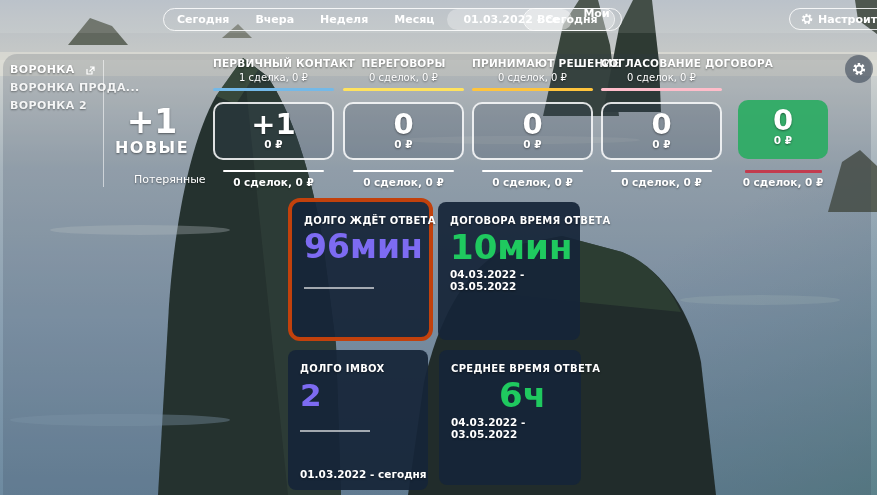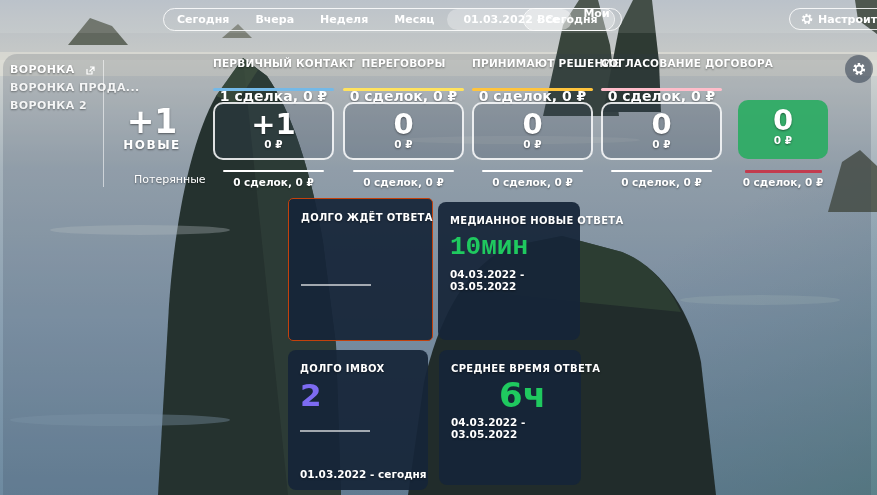--- a/index.html
+++ b/index.html
@@ -47,7 +47,7 @@
   
   .col-head{top:57px;width:121px;text-align:center;}
   .col-title{font-size:10.5px;font-weight:bold;letter-spacing:.2px;white-space:nowrap;}
-  .col-sub{font-size:14px;margin-top:19px;font-weight:bold;}
+  .col-sub{font-size:10px;margin-top:3px;}
   .col-line{top:88px;height:3px;border-radius:2px;width:121px;}
   .line-c0{background:#74b9e8;} .line-c1{background:#ffe25e;}
   .line-c2{background:#ffc43d;} .line-c3{background:#ffbdca;}

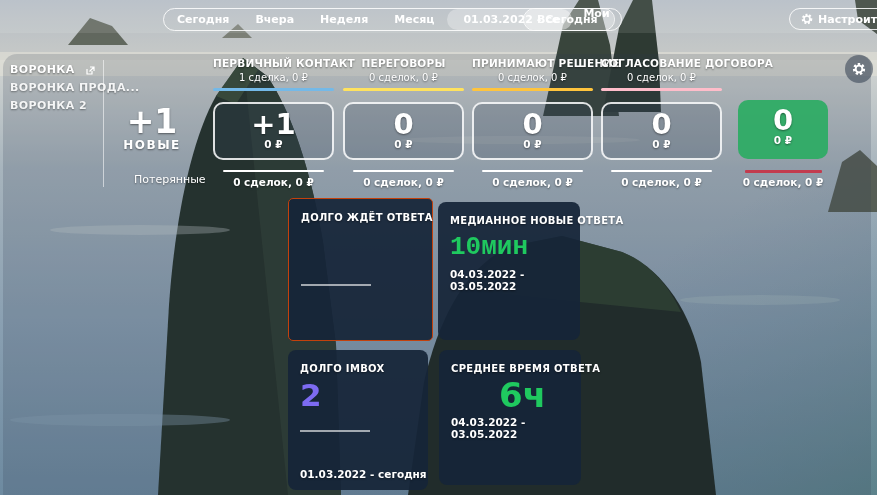--- a/index.html
+++ b/index.html
@@ -41,7 +41,7 @@
   .v-divider{left:103px;top:60px;width:1px;height:127px;background:rgba(255,255,255,.55);}
   .new-block{left:110px;top:103px;width:84px;text-align:center;cursor:pointer;}
   .new-value{font-size:33px;font-weight:bold;line-height:37px;}
-  .new-label{font-size:12px;font-weight:bold;letter-spacing:1.5px;margin-top:-2px;}
+  .new-label{font-size:16px;font-weight:bold;letter-spacing:1.5px;margin-top:-2px;}
   .lost-label{left:134px;top:173px;font-size:11px;cursor:pointer;}
 
   

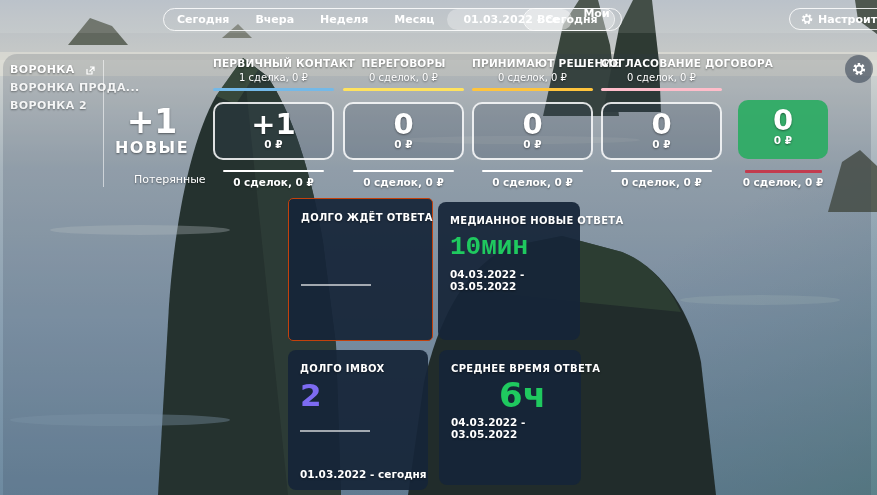--- a/index.html
+++ b/index.html
@@ -68,7 +68,7 @@
   
   .widget{background:rgba(22,37,56,.93);border-radius:8px;box-sizing:border-box;
         padding:13px 12px;cursor:pointer;}
-  .widget-highlight{border:1px solid #c2410c;border-radius:5px;}
+  .widget-highlight{border:4px solid #c2410c;border-radius:12px;}
   .w-title{font-size:10px;font-weight:bold;letter-spacing:.3px;white-space:nowrap;}
   .w-value{font-weight:bold;line-height:42px;}
   .w-purple{color:#7d6bf2;} .w-green{color:#1fc95f;}

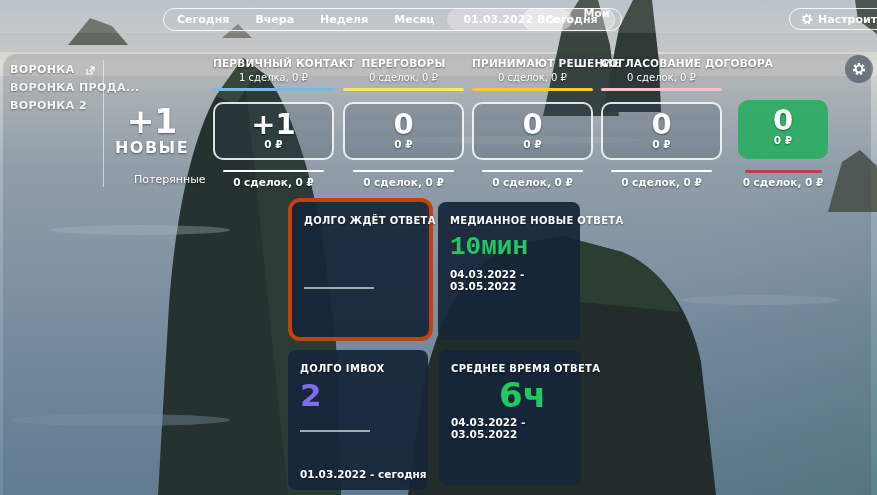--- a/index.html
+++ b/index.html
@@ -252,7 +252,7 @@
 </div>
 
 <div id="widget-median" class="abs widget">
-  <div class="w-title txt">МЕДИАННОЕ НОВЫЕ ОТВЕТА</div>
+  <div class="w-title txt">ДОГОВОРА ВРЕМЯ ОТВЕТА</div>
   <div class="w-value w-green">10мин</div>
   <div class="w-period txt">04.03.2022 - 03.05.2022</div>
 </div>

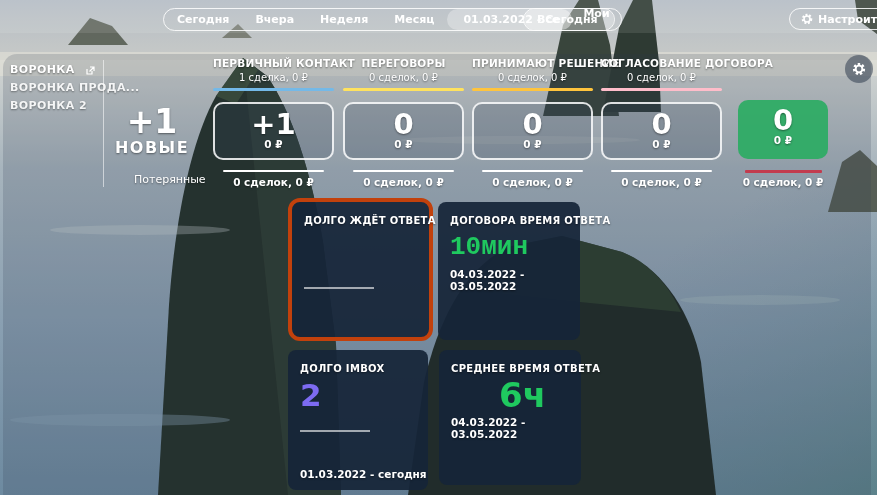--- a/index.html
+++ b/index.html
@@ -248,6 +248,7 @@
 
 <div id="widget-long-wait" class="abs widget widget-highlight">
   <div class="w-title txt">ДОЛГО ЖДЁТ ОТВЕТА</div>
+  <div class="w-value w-purple">96мин</div>
   <div class="w-line" style="top:85px"></div>
 </div>
 

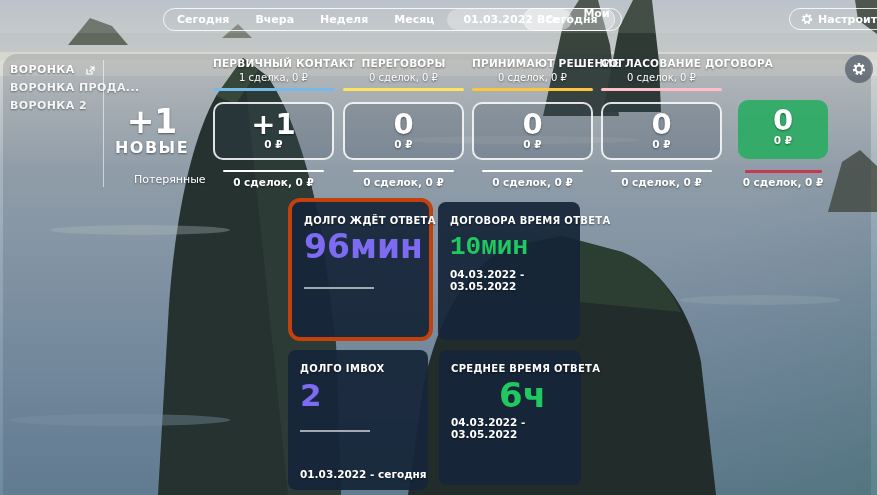--- a/index.html
+++ b/index.html
@@ -77,7 +77,7 @@
   #widget-long-wait{left:288px;top:198px;width:145px;height:143px;}
   #widget-long-wait .w-value{font-size:33px;}
   #widget-median{left:438px;top:202px;width:142px;height:138px;}
-  #widget-median .w-value{font-size:26px;font-family:Liberation Mono, monospace;}
+  #widget-median .w-value{font-size:34px;}
   #widget-imbox{left:288px;top:350px;width:140px;height:140px;}
   #widget-imbox .w-value{font-size:31px;}
   #widget-average{left:439px;top:350px;width:142px;height:135px;}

####

__Brief__. Out of the entries, report each line that contains the word "text".

__Exercise solution__.
   .col-head{top:57px;width:121px;text-align:center;}
   .new-block{left:110px;top:103px;width:84px;text-align:center;cursor:pointer;}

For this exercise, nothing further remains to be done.